* _YOUR TASK_
When the data below is printed, every line must match exactly and the images must be absent.

+++ DATA RECORDS +++

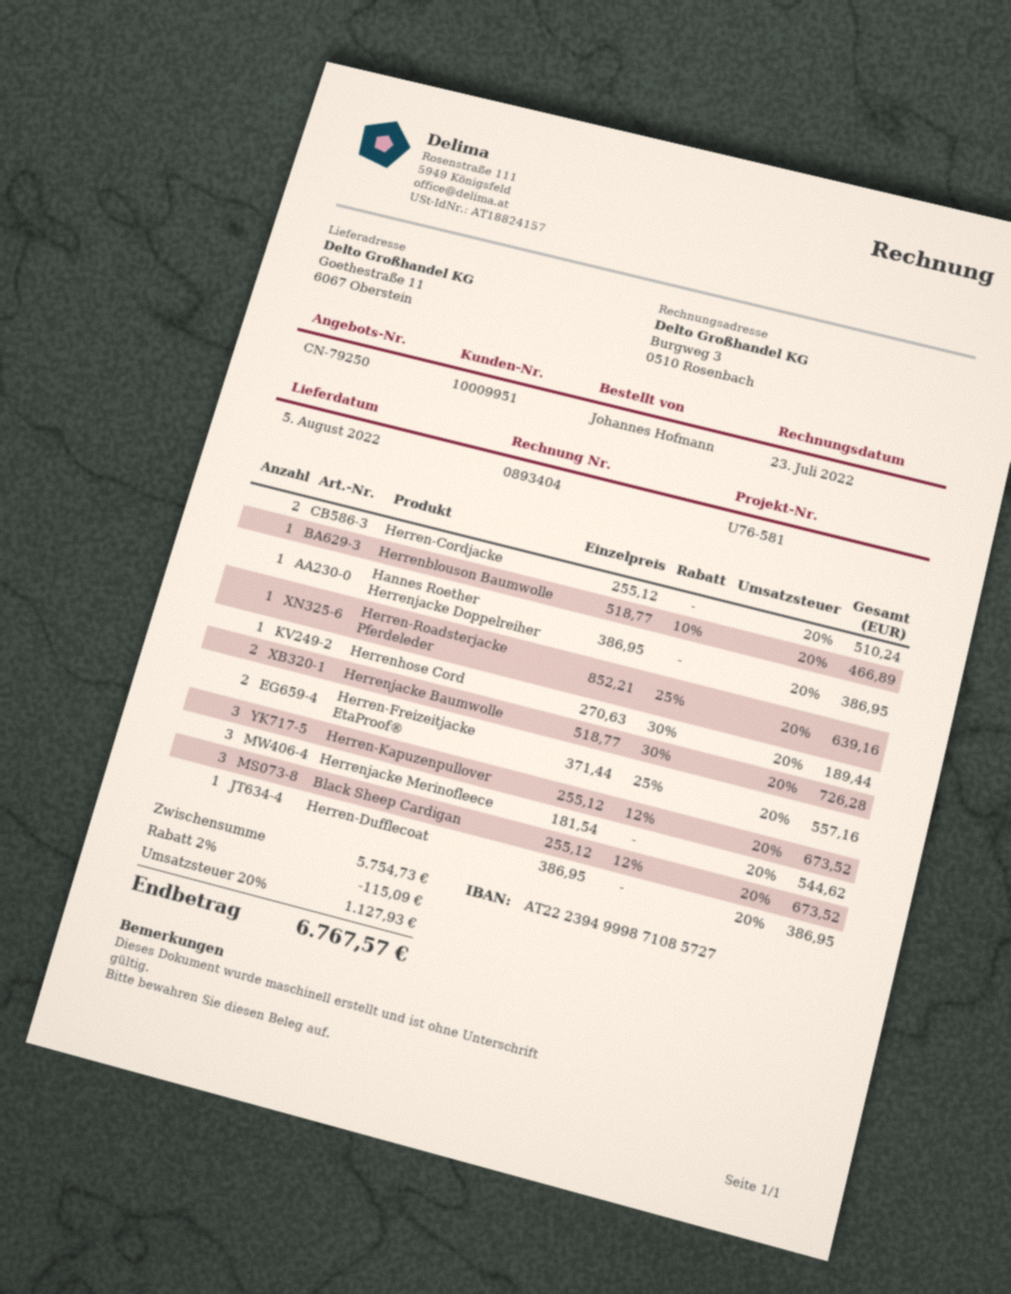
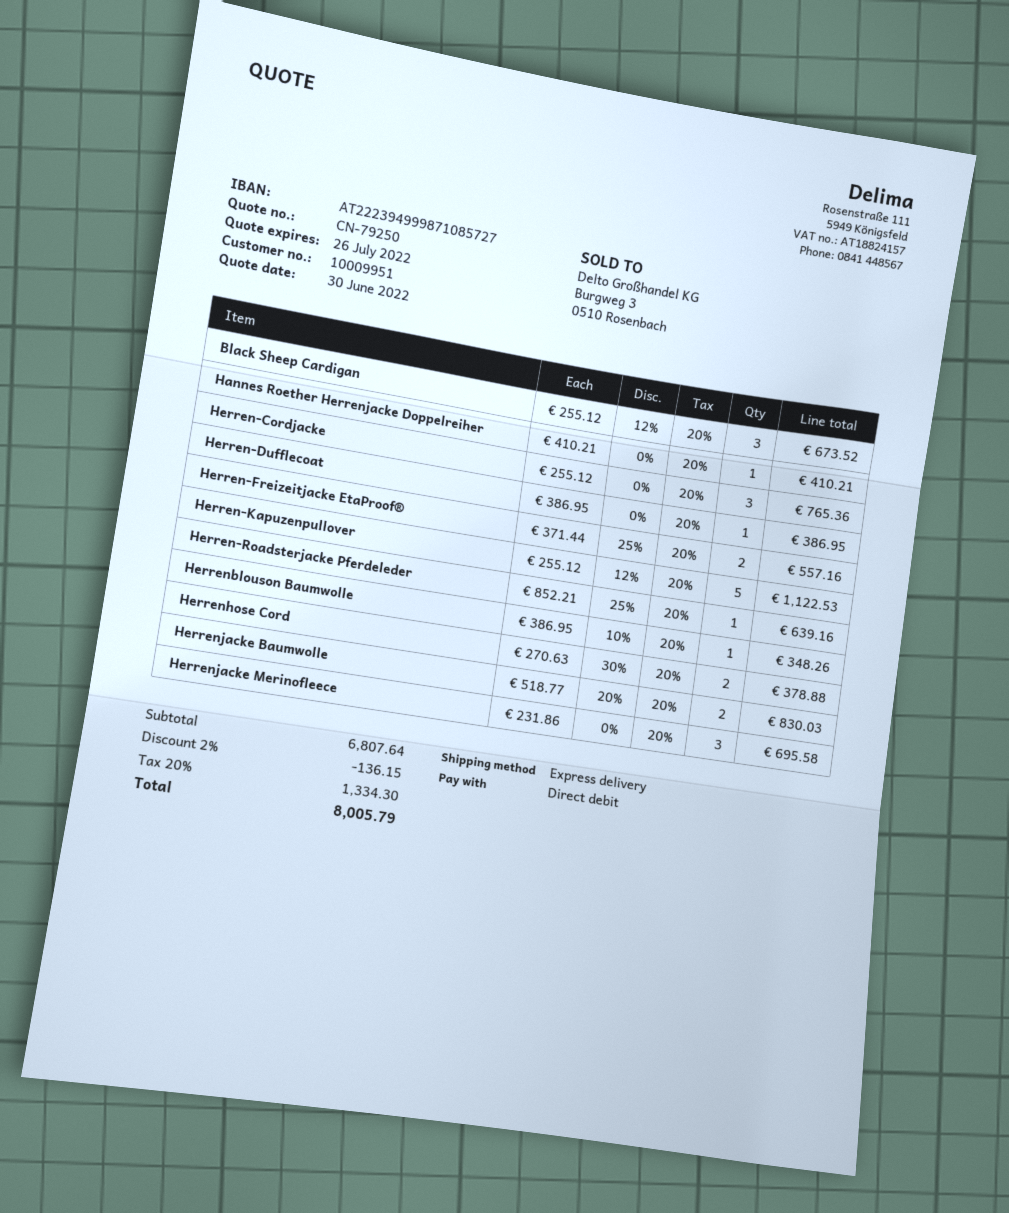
Herren-Cordjacke: 2 x 255.12 = 510.24 -> 3 x 255.12 = 765.36
Herrenblouson Baumwolle: 1 x 518.77 - 10% = 466.89 -> 1 x 386.95 - 10% = 348.26
Hannes Roether Herrenjacke Doppelreiher: 1 x 386.95 = 386.95 -> 1 x 410.21 = 410.21
Herrenhose Cord: 1 x 270.63 - 30% = 189.44 -> 2 x 270.63 - 30% = 378.88
Herrenjacke Baumwolle: 2 x 518.77 - 30% = 726.28 -> 2 x 518.77 - 20% = 830.03
Herren-Kapuzenpullover: 3 x 255.12 - 12% = 673.52 -> 5 x 255.12 - 12% = 1122.53
Herrenjacke Merinofleece: 3 x 181.54 = 544.62 -> 3 x 231.86 = 695.58
subtotal: 5754.73 -> 6807.64
discount: 2% = 115.09 -> 2% = 136.15
tax: 20% = 1127.93 -> 20% = 1334.30
total: 6767.57 -> 8005.79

+++

* _YOUR SOLUTION_
Herren-Cordjacke: 2 x 255.12 = 510.24 -> 3 x 255.12 = 765.36
Herrenblouson Baumwolle: 1 x 518.77 - 10% = 466.89 -> 1 x 386.95 - 10% = 348.26
Hannes Roether Herrenjacke Doppelreiher: 1 x 386.95 = 386.95 -> 1 x 410.21 = 410.21
Herrenhose Cord: 1 x 270.63 - 30% = 189.44 -> 2 x 270.63 - 30% = 378.88
Herrenjacke Baumwolle: 2 x 518.77 - 30% = 726.28 -> 2 x 518.77 - 20% = 830.03
Herren-Kapuzenpullover: 3 x 255.12 - 12% = 673.52 -> 5 x 255.12 - 12% = 1122.53
Herrenjacke Merinofleece: 3 x 181.54 = 544.62 -> 3 x 231.86 = 695.58
subtotal: 5754.73 -> 6807.64
discount: 2% = 115.09 -> 2% = 136.15
tax: 20% = 1127.93 -> 20% = 1334.30
total: 6767.57 -> 8005.79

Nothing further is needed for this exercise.